In a statement, the directive was described as being different from a shelter-in-place order as it stated that only essential businesses could remain open and that it would not use law enforcement penalties.

However, Mayor Jenny Wilson, who has issued a stay-at-home order in Salt Lake County, has called for an official stay-at-home order in Utah, saying in a press conference: "I believe the number is 38 states have now gone to an entire state order, and I think it's time [in Utah].

"I fear that as cases increase, if we don't social distance in rural communities and other places, that those hospitals will be overwhelmed."
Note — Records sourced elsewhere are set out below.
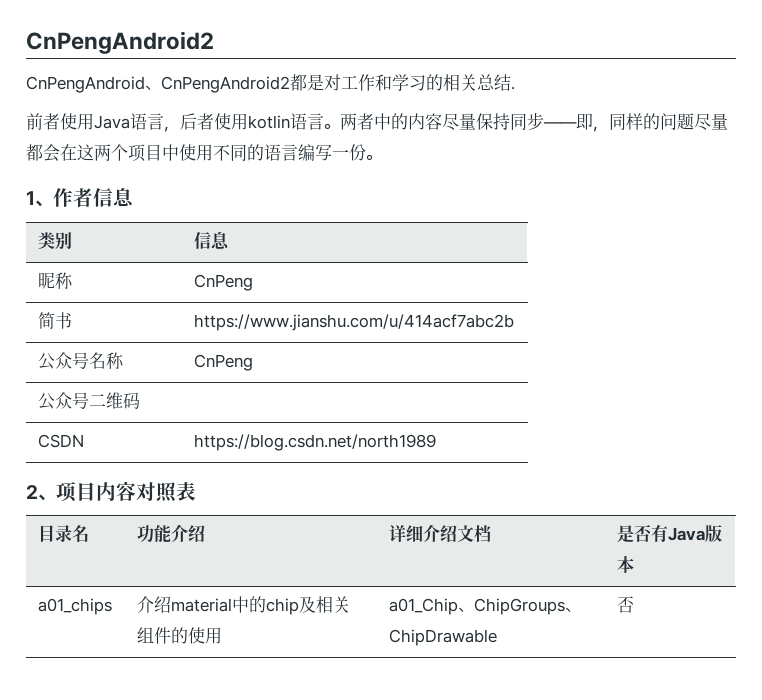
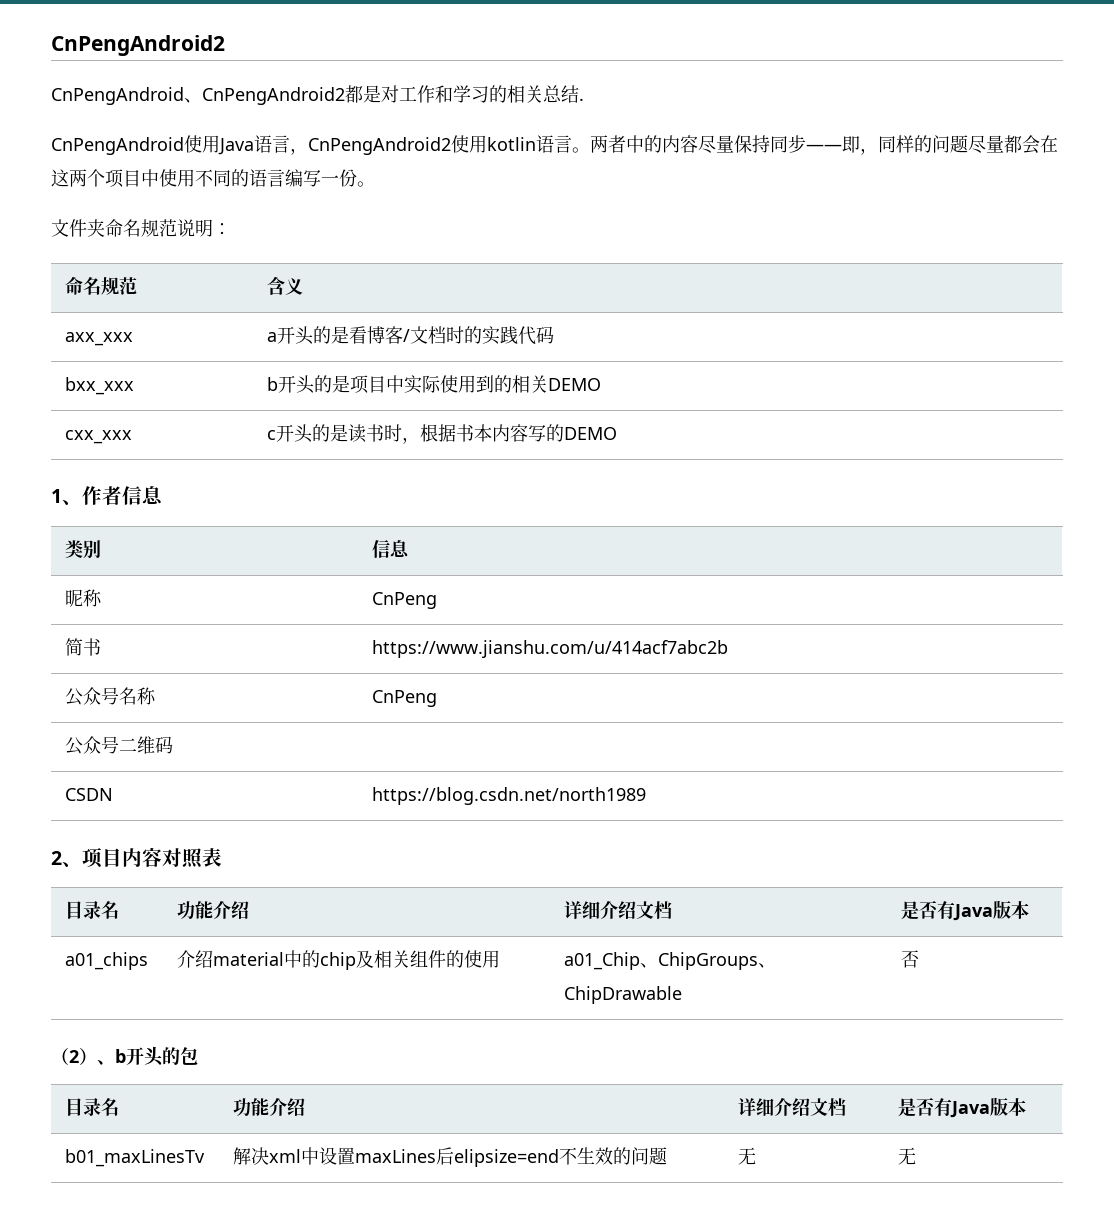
[26,113,60,130] 前者 -> [51,137,184,155] CnPengAndroid
[180,113,214,130] 后者 -> [308,137,451,155] CnPengAndroid2
(382, 157) none -> [51,219,231,237] [65,276,138,295] [267,276,304,295] [65,332,134,346] [267,326,555,345] [65,377,135,395] [267,375,602,394] [65,430,133,444] [267,424,618,444] // 文件夹命名规范说明： // 命名规范 | 含义 // axx_xxx | a开头的是看博客/文档时的实践代码 // bxx_xxx | b开头的是项目中实际使用到的相关DEMO // cxx_xxx | c开头的是读书时，根据书本内容写的DEMO
(635, 604) none -> [51,1046,198,1066] [65,1098,120,1116] [233,1098,306,1116] [738,1098,847,1116] [898,1097,1027,1118] [65,1149,206,1167] [233,1147,668,1167] [738,1147,757,1165] [898,1147,917,1165] // （2）、b开头的包 // 目录名 | 功能介绍 | 详细介绍文档 | 是否有Java版本 // b01_maxLinesTv | 解决xml中设置maxLines后elipsize=end不生效的问题 | 无 | 无

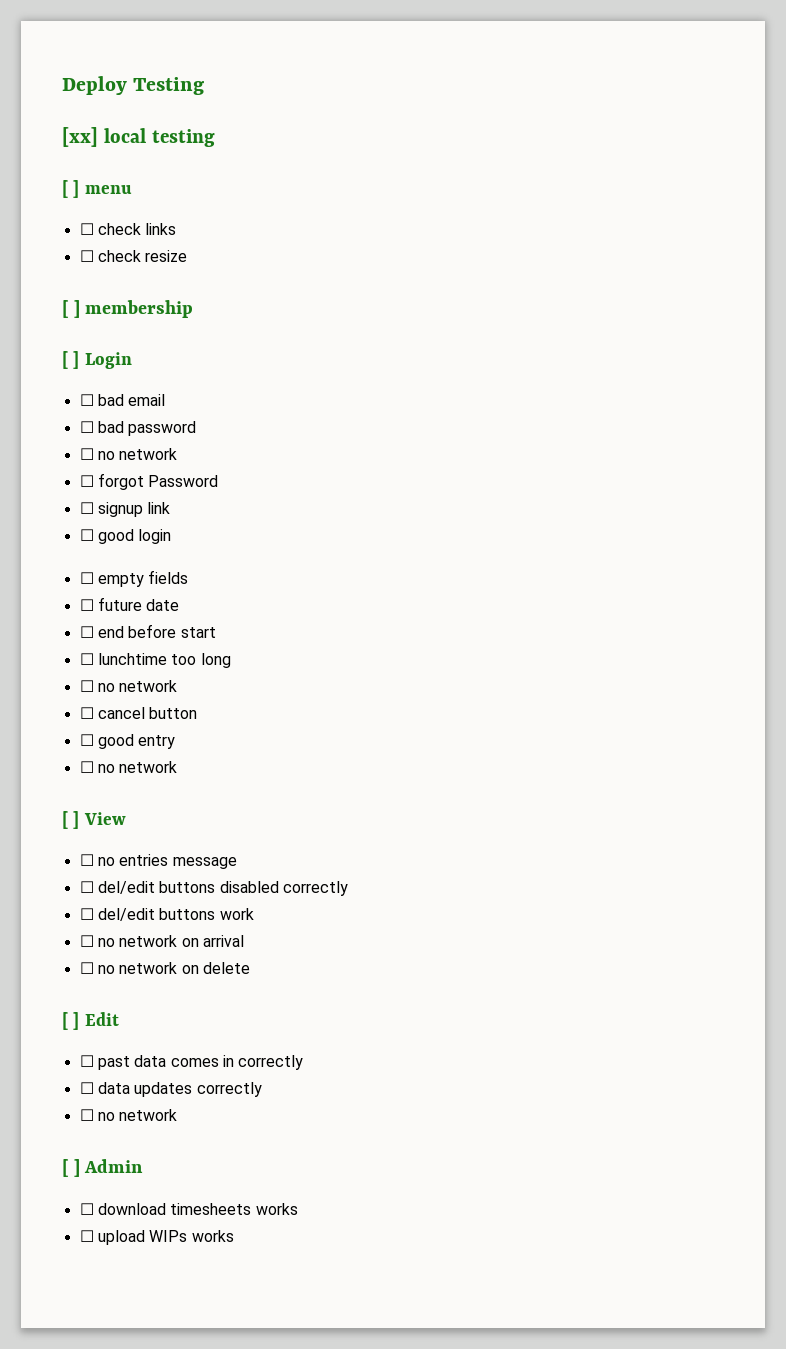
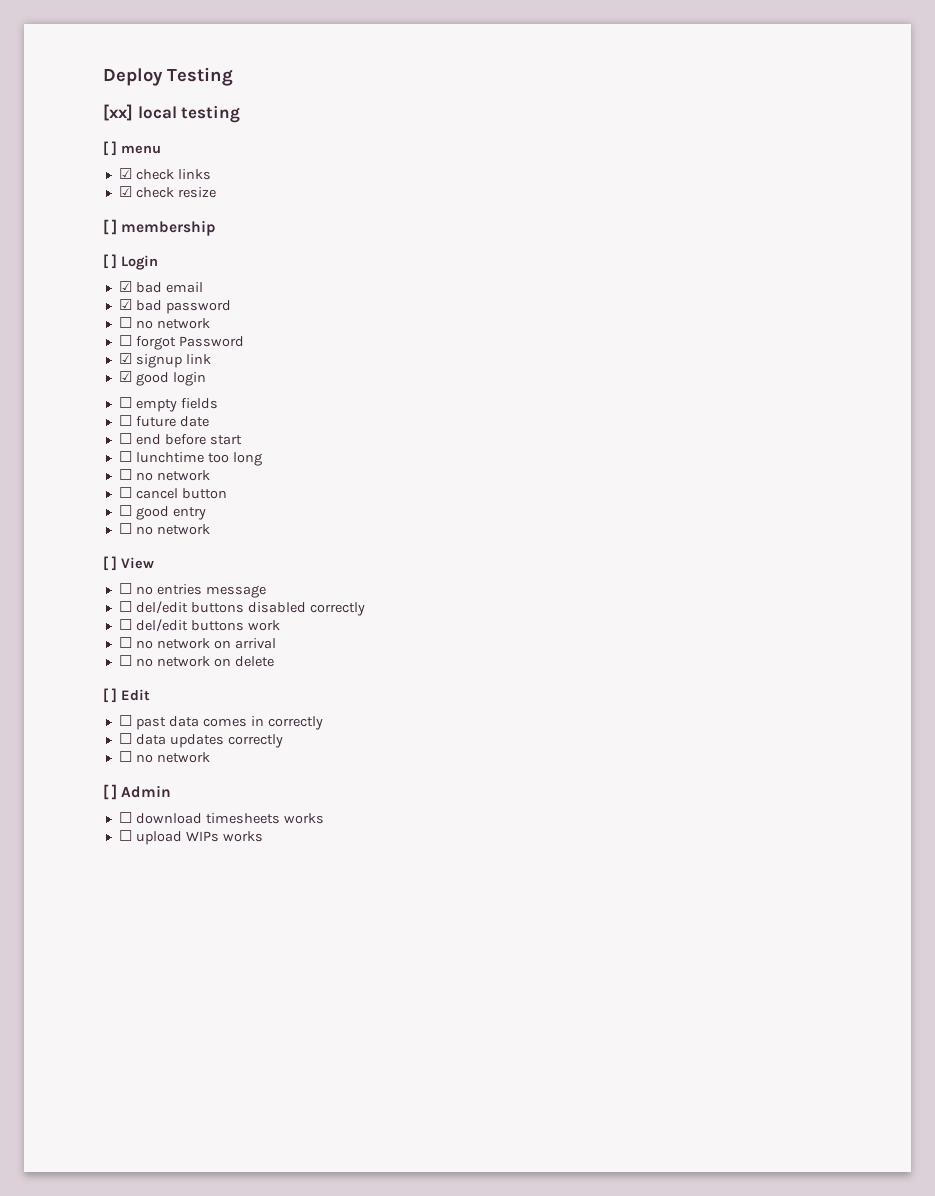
[79,223,94,235] ☐ -> [118,168,132,179] ☑
[79,250,94,262] ☐ -> [118,186,132,197] ☑
[79,394,94,406] ☐ -> [118,281,132,292] ☑
[79,421,94,433] ☐ -> [118,299,132,310] ☑
[79,502,94,514] ☐ -> [118,353,132,364] ☑
[79,529,94,541] ☐ -> [118,371,132,382] ☑

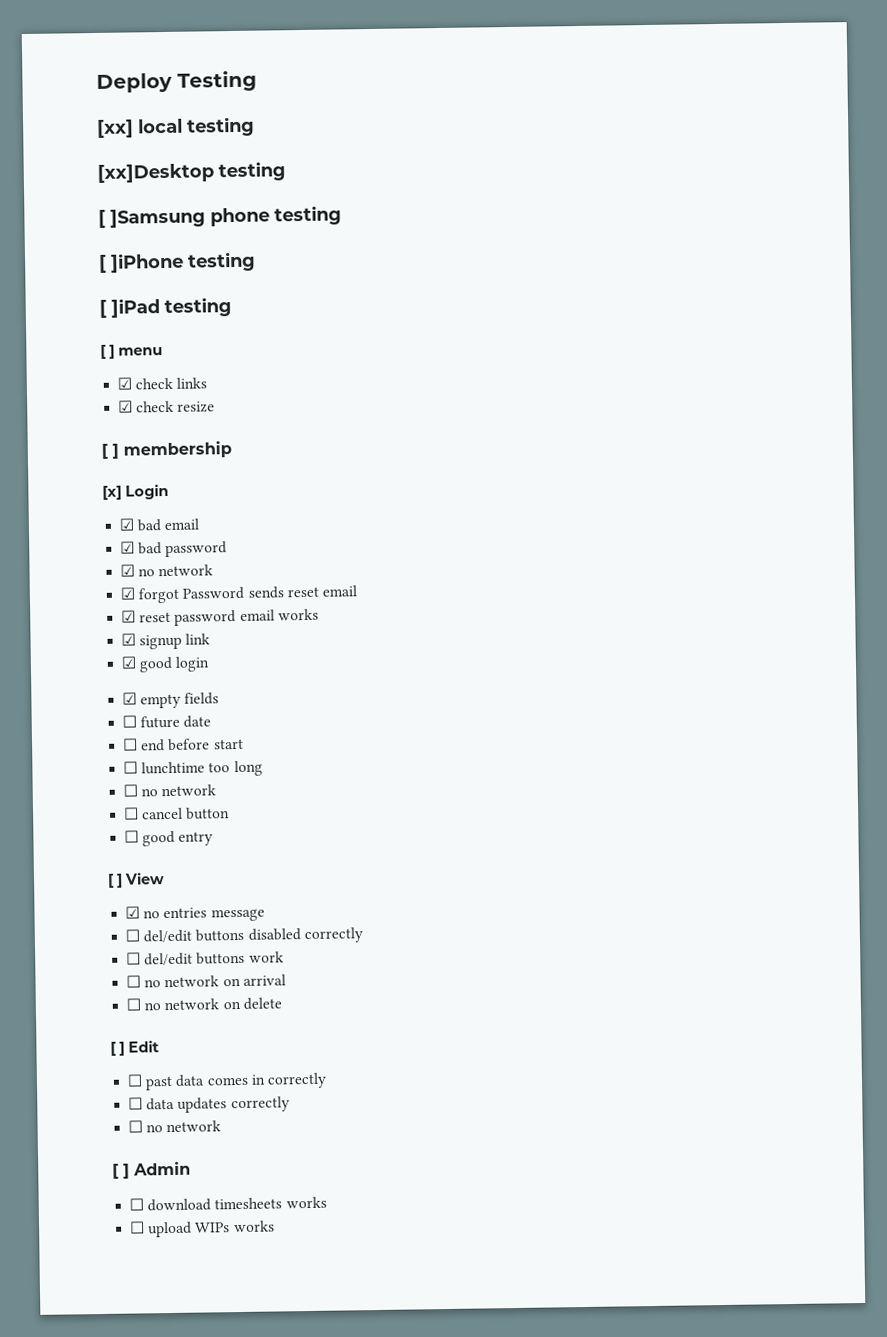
(241, 114) none -> [97,161,286,183] [98,205,342,228] [98,251,256,273] [99,297,232,318] // [xx]Desktop testing // [ ]Samsung phone testing // [ ]iPhone testing // [ ]iPad testing
[103,254,117,269] [ ] -> [102,485,122,500] [x]
[118,317,210,329] [118,335,132,346] ☐ no network // ☐ -> [120,564,214,577] [120,587,136,600] ☑ no network // ☑
(244, 341) none -> [247,585,357,599] [121,608,319,626] sends reset email // ☑ reset password email works
[118,397,132,408] ☐ -> [122,692,138,705] ☑
[118,523,210,535] // ☐ no network -> (214, 838) none
[118,583,132,594] ☐ -> [125,906,141,919] ☑

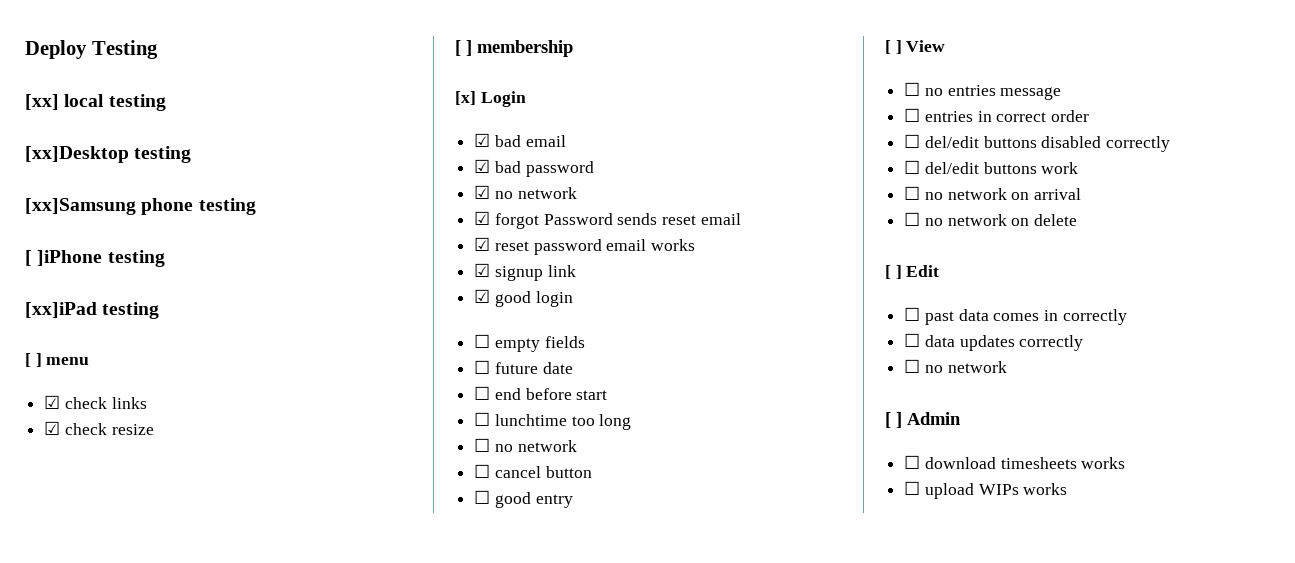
[98,208,206,228] [ ]Samsung -> [25,198,136,215] [xx]Samsung
[99,298,160,318] [ ]iPad -> [25,302,97,318] [xx]iPad
[122,692,138,705] ☑ -> [474,334,491,348] ☐
[125,906,141,919] ☑ -> [904,82,921,96] ☐
(265, 915) none -> [904,108,1090,122] // ☐ entries in correct order

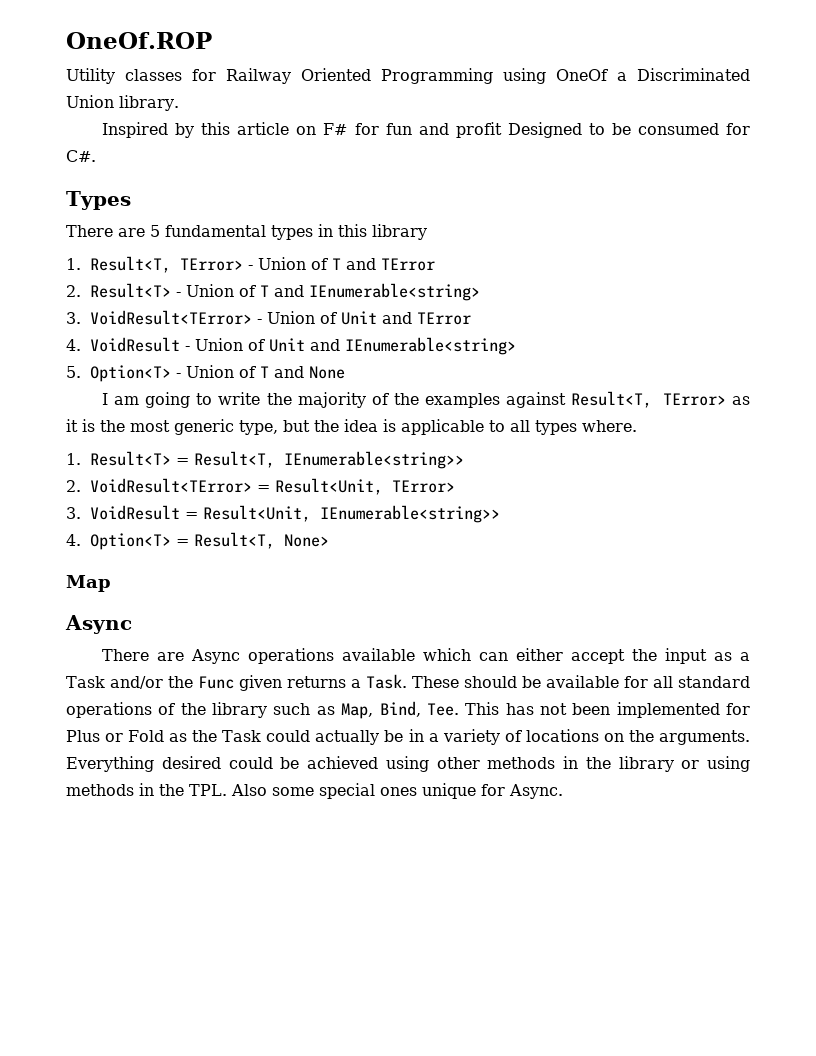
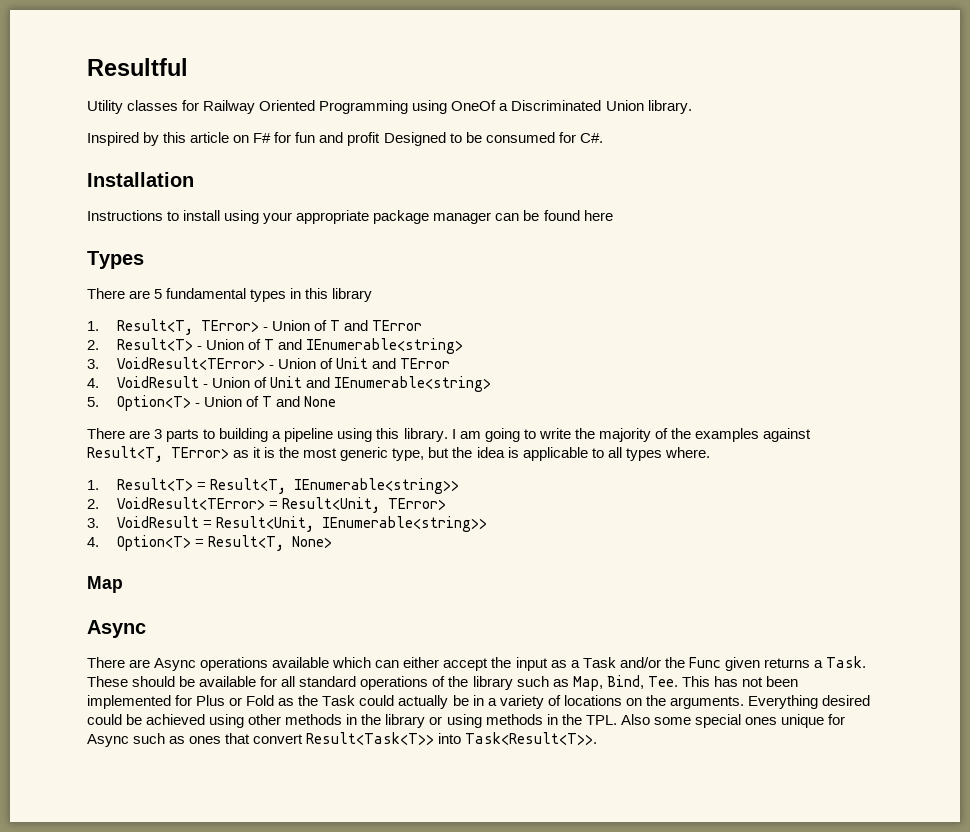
[66,32,212,49] OneOf.ROP -> [87,58,188,76] Resultful
(96, 156) none -> [87,172,194,187] [87,210,613,224] // Installation // Instructions to install using your appropriate package manager can be found here
(346, 372) none -> [87,428,448,442] There are 3 parts to building a pipeline using this library.
[509,784,563,799] Async. -> [87,732,598,747] Async such as ones that convert Result<Task<T>> into Task<Result<T>>.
World Health Organization advice for avoiding spread of coronavirus disease (COVID-19)

Hygiene advice

• Clean hands frequently with soap and water, or alcohol-based hand rub.
• Wash hands after coughing or sneezing; when caring for the sick; before, during and after food preparation; before eating; after using the toilet; when hands are visibly dirty; and after handling animals or waste.
• Maintain at least 1 meter (3 feet) distance from anyone who is coughing or sneezing.
• Avoid touching your hands, nose and mouth. Do not spit in public.
• Cover your mouth and nose with a tissue or bent elbow when coughing or sneezing. Discard the tissue immediately and clean your hands.

Medical advice

• Avoid close contact with others if you have any symptoms.
• Stay at home if you feel unwell, even with mild symptoms such as headache and runny nose, to avoid potential spread of the disease to medical facilities and other people.
• If you develop serious symptoms (fever, cough, difficulty breathing) seek medical care early and contact local health authorities in advance.
• Note any recent contact with others and travel details to provide to authorities who can trace and prevent spread of the disease.
• Stay up to date on COVID-19 developments issued by health authorities and follow their guidance.

Mask and glove usage

• Healthy individuals only need to wear a mask if taking care of a sick person.
• Wear a mask if you are coughing or sneezing.
• Masks are effective when used in combination with frequent hand cleaning.
• Do not touch the mask while wearing it. Clean hands if you touch the mask.
• Learn how to properly put on, remove and dispose of masks. Clean hands after disposing of the mask.
• Do not reuse single-use masks.
• Regularly washing bare hands is more effective against catching COVID-19 than wearing rubber gloves.
• The COVID-19 virus can still be picked up on rubber gloves and transmitted by touching your face.